#### [Assigned task]
Your task is to copy the lines from the line containing "text: recommended ->" through the end of the listing below, both included, without any pictures.

===== Provided data =====

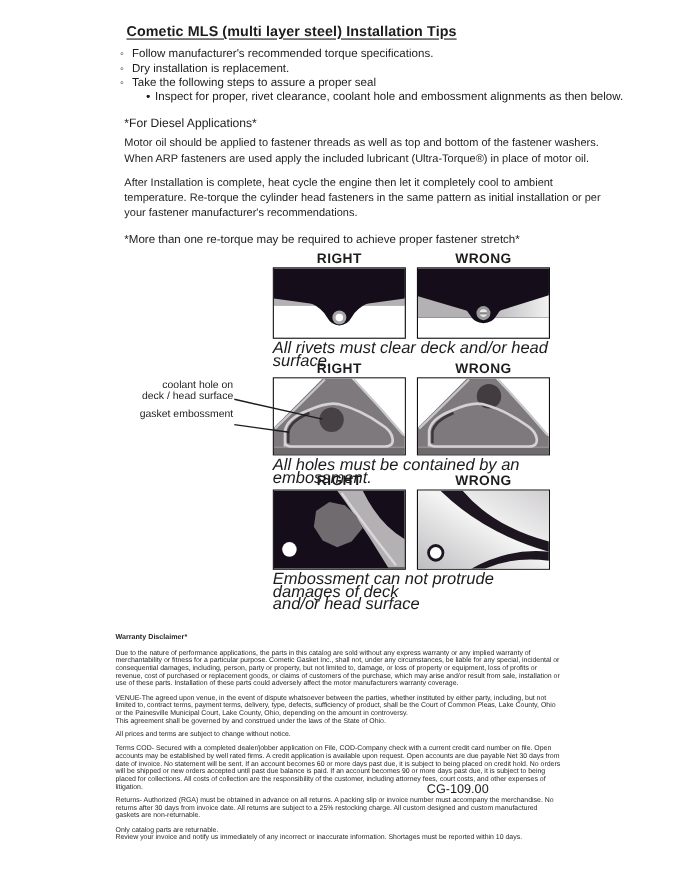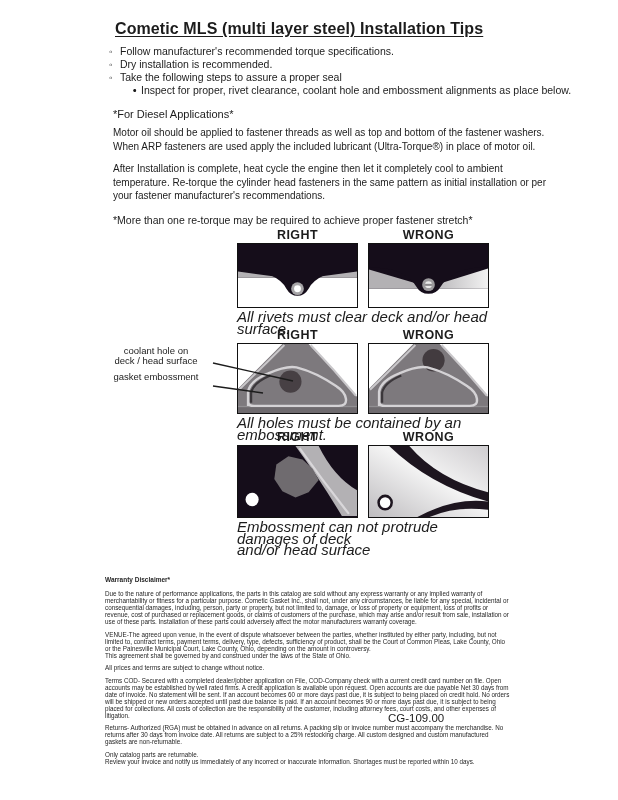"Cometic MLS (multi layer steel)" .title { font-size: 16px -> 13px }
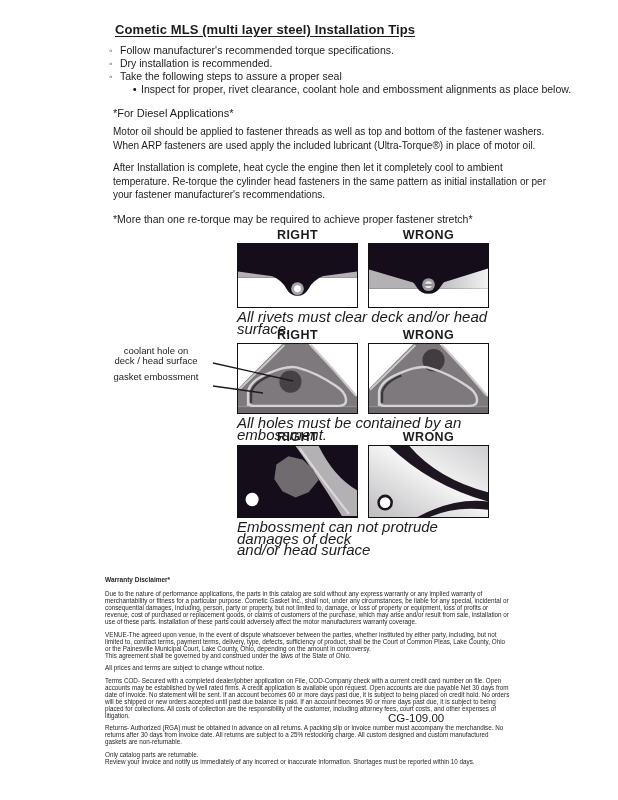"Dry installation is recommended." span { text: recommended -> replacement }
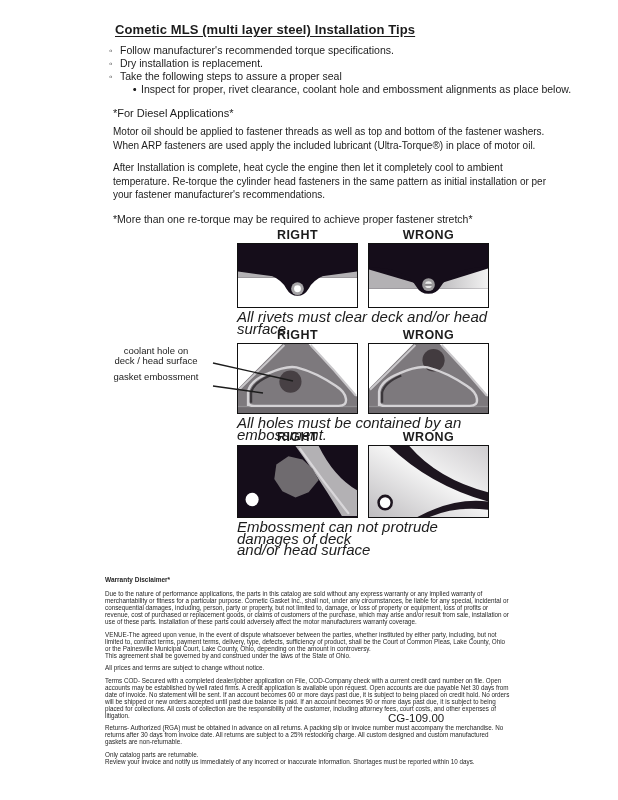"Inspect for proper, rivet clearance," span { text: place -> then }
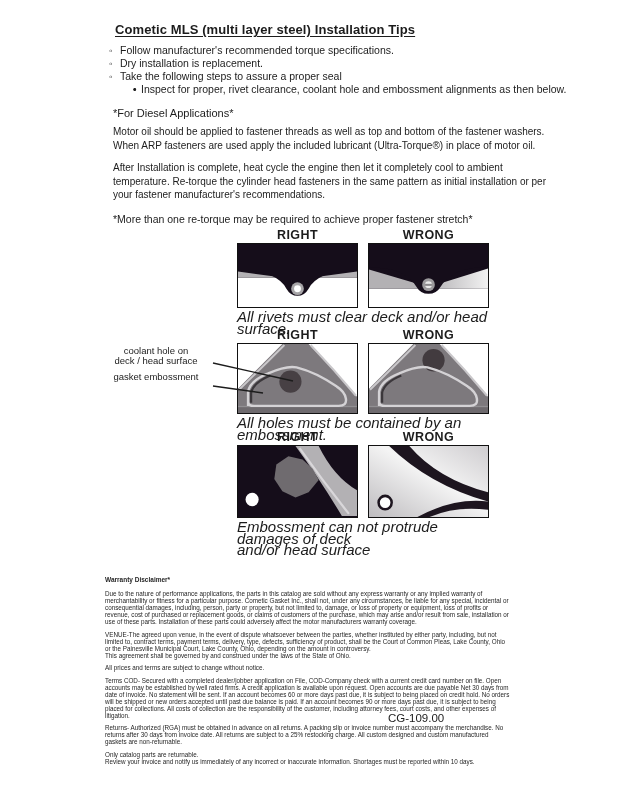"RIGHT" .fig-row { left: 237px -> 248px }
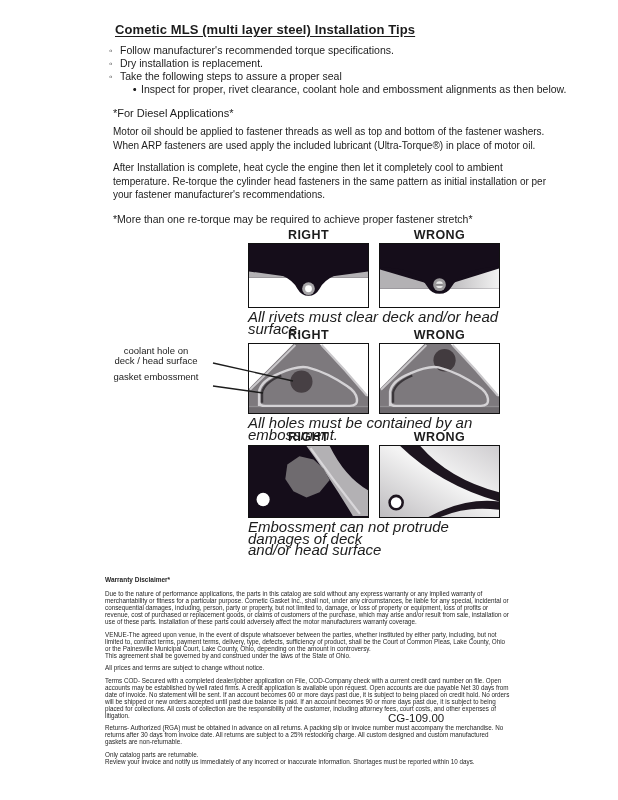"coolant hole on" .ann { text-align: center -> right }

=====

#### [Answer section]
"Dry installation is recommended." span { text: recommended -> replacement }
"Inspect for proper, rivet clearance," span { text: place -> then }
"RIGHT" .fig-row { left: 237px -> 248px }
"coolant hole on" .ann { text-align: center -> right }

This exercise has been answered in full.